An Intelligent Asset Allocation Plan

Asset Allocation Example

Structured SettlementBest Companies For Structured Settlement

If you have a structured settlement and you are considering selling it, refer to this source to read more on selling structured settlements and the best structured settlement companies that will buy your payments for cash.

A good starting point for creating your asset allocation plan is to look at the allocations of some of the very smartest investors around – the managers of leading Ivy League endowments. Innovative endowments like Harvard and Yale were pioneers in reaching beyond the familiar asset classes of stocks and bonds to add real estate, commodities, international stocks,emerging-markets stocks, and alternative asset classes like hedge funds and private equity. As a result, the Yale endowment has outperformed the U.S. stock market (and the S&P 500) by more than 8% a year over the past 20 years, while also experiencing substantially lower volatility (a measure of risk).
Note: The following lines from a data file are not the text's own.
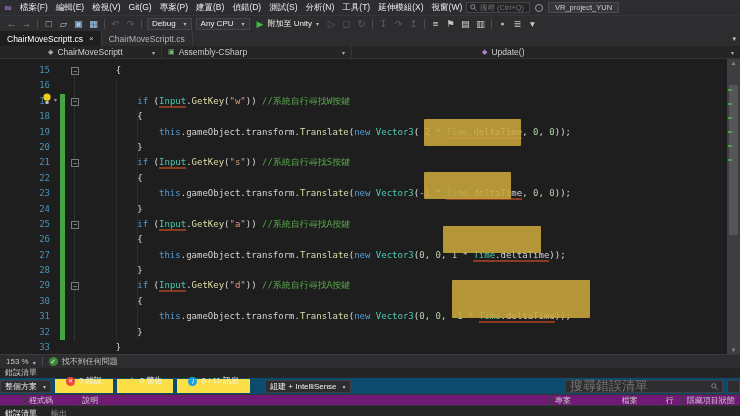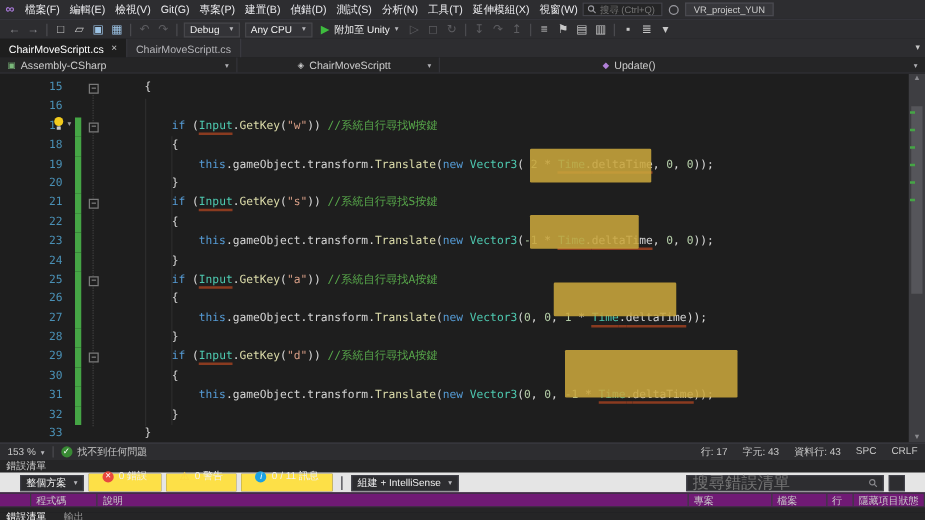--- a/index.html
+++ b/index.html
@@ -196,14 +196,14 @@
   </div>
 
   <div class="navbar">
+    <div class="navsec" style="width:162px;padding-left:48px">
+      <span class="navico" style="color:#c8c8c8">◈</span>
+      <span>ChairMoveScriptt</span>
+      <span class="navcaret">▾</span>
+    </div>
     <div class="navsec" style="width:190px">
       <span class="navico" style="color:#7ab87a">▣</span>
       <span>Assembly-CSharp</span>
-      <span class="navcaret">▾</span>
-    </div>
-    <div class="navsec" style="width:162px;padding-left:48px">
-      <span class="navico" style="color:#c8c8c8">◈</span>
-      <span>ChairMoveScriptt</span>
       <span class="navcaret">▾</span>
     </div>
     <div class="navsec" style="flex:1;padding-left:130px;border-right:none">

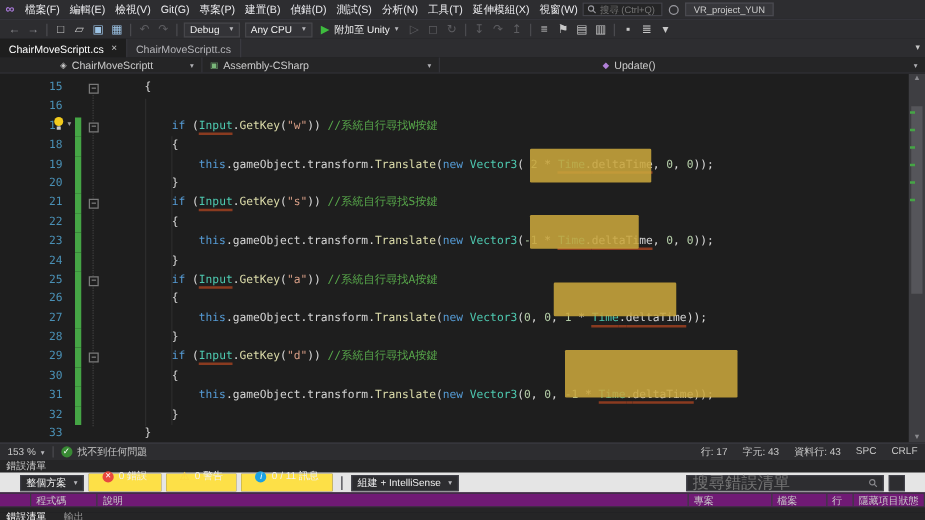--- a/index.html
+++ b/index.html
@@ -375,13 +375,6 @@
       <span class="okico">✓</span>
       <span>找不到任何問題</span>
     </div>
-    <div class="est-right">
-      <span>行: 17</span>
-      <span>字元: 43</span>
-      <span>資料行: 43</span>
-      <span>SPC</span>
-      <span>CRLF</span>
-    </div>
   </div>
 
   <div class="ptitle">錯誤清單</div>

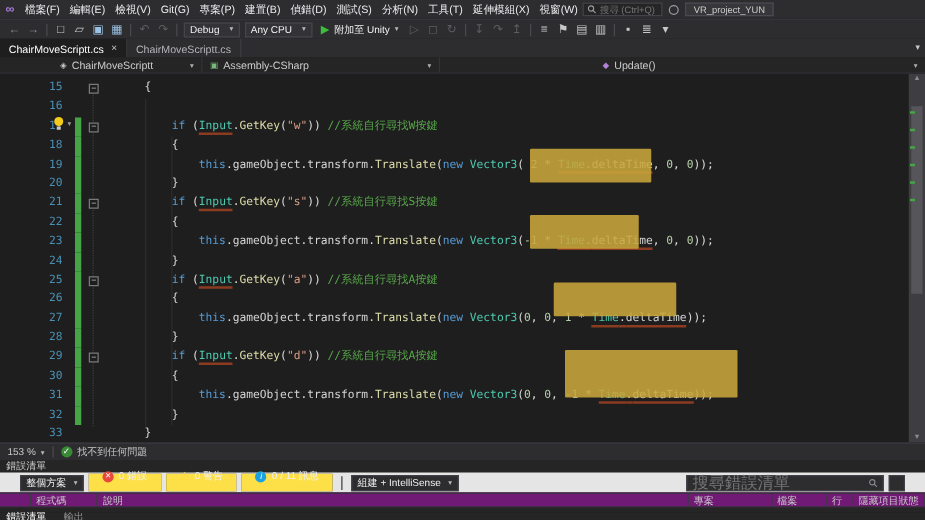--- a/index.html
+++ b/index.html
@@ -81,8 +81,8 @@
   
   .ptitle{position:absolute;top:368px;left:0;right:0;height:10px;background:#252526;font-size:8px;line-height:10px;
           color:#cccccc;padding-left:5px}
-  .ptoolbar{position:absolute;top:378px;left:0;right:0;height:16px;background:#e5e5e5;display:flex;align-items:center;
-            padding:0 16px;gap:4px}
+  .ptoolbar{position:absolute;top:378px;left:0;right:0;height:16px;background:#0c4a6e;display:flex;align-items:center;
+            padding:0 0;gap:4px}
   .pselect{display:flex;align-items:center;height:13px;background:#2d2d30;border:1px solid #3f3f46;color:#f1f1f1;
            font-size:8px;padding:0 4px;gap:6px;white-space:nowrap}
   .ptoggle{display:flex;align-items:flex-end;height:13px;background:#2d2d30;border:7px solid #fde047;color:#f1f1f1;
David Swensen, the portfolio manager of Yale University’s endowment, recommends this allocation for individual investors: [xii]

  • 30% U.S. Stocks
  • 20% U.S. real estate
  • 15% international developed-markets stocks
  • 5% emerging-markets stocks
  • 15% TIPS (Treasury Inflation-Protected Securities)
  • 15% U.S. Treasury bonds

With a 50% allocation to global stocks, this portfolio has enough “juice” in it to perform well in a time of rising asset prices and high economic growth like the 1990s. At the same time, the 30% allocation to bonds (split between TIPS and standard Treasury bonds) will hold up well in a bear market like 2008, and the TIPS and sizeable real estate portion will hold up in a severe inflationary environment like the 1970s.

That said, there are a few areas where some investors may want to tweak Swensen’s recommendations a bit. (Warning: Esoteric material follows.) Here are some suggestions:

  • Holding a diversified bond allocation rather than U.S. Treasury bonds only. Swensen recommends holding all bond allocation in the form of U.S. Treasury bonds, or Treasuries, reasoning that corporate bonds do not provide significant diversification to a portfolio that already holds stocks in the same companies. Other gurus advocate holding corporate bonds, mortgage-backed securities, municipal bonds, and international bonds as well, and investors in a higher tax bracket may want to look at municipal bonds.
  • Holding a greater percentage of the portfolio in foreign or international assets. Swensen’s recommendation results in 80% of a portfolio’s assets in domestic, U.S. dollar assets. Other finance gurus advocate greater international exposure than this, particularly to emerging markets like China and India.
  • Adding direct commodity exposure. Swensen’s suggested portfolio has a large exposure to real estate, but it does not invest directly in commodities. The ability to easily invest in commodities through ETFs is a relatively new development in the world of finance. Some investors may want to take advantage by adding commodities to their portfolio.
  • Decreasing the allocation to U.S. Treasuries. Swensen recommends a 30% allocation to U.S. Treasuries, equally split between inflation-protected securities and regular Treasury bonds. Given the current historically low Treasury yields that may be partly a result of unprecedented quantitative easing (or “money printing”) from the Federal Reserve, some investors may wish to reduce this allocation. [13]

If you make these adjustments, a large ($200,000 plus), portfolio might include

  • 25% U.S. stocks
  • 14% international stocks from developed markets
  • 14% international stocks from emerging markets [xiv]
  • 15% TIPS
  • 7% U.S. Treasuries[xv]
  • 9% U.S. real estate
  • 7% Foreign real estate
  • 9% commodities[xvi]

Some investors may prefer a simplified, “lite” version that includes less tinkering, either because they have a smaller account (under $200,000), or because they just do not wish to mess with so many asset classes. It is possible to achieve the diversification of the Swensen portfolio by using a single ETF or low-cost index fund that contains three or four asset classes.

Swensen “lite”:

  • 50% global stocks
  • 15% TIPS
  • 20% U.S. real estate
  • 15% U.S. Treasury bonds

Unless it is something that interests you, it is not worth getting too bogged down in the details. The key is to pick a plan that is broadly diversified and makes sense to you, and stick with it.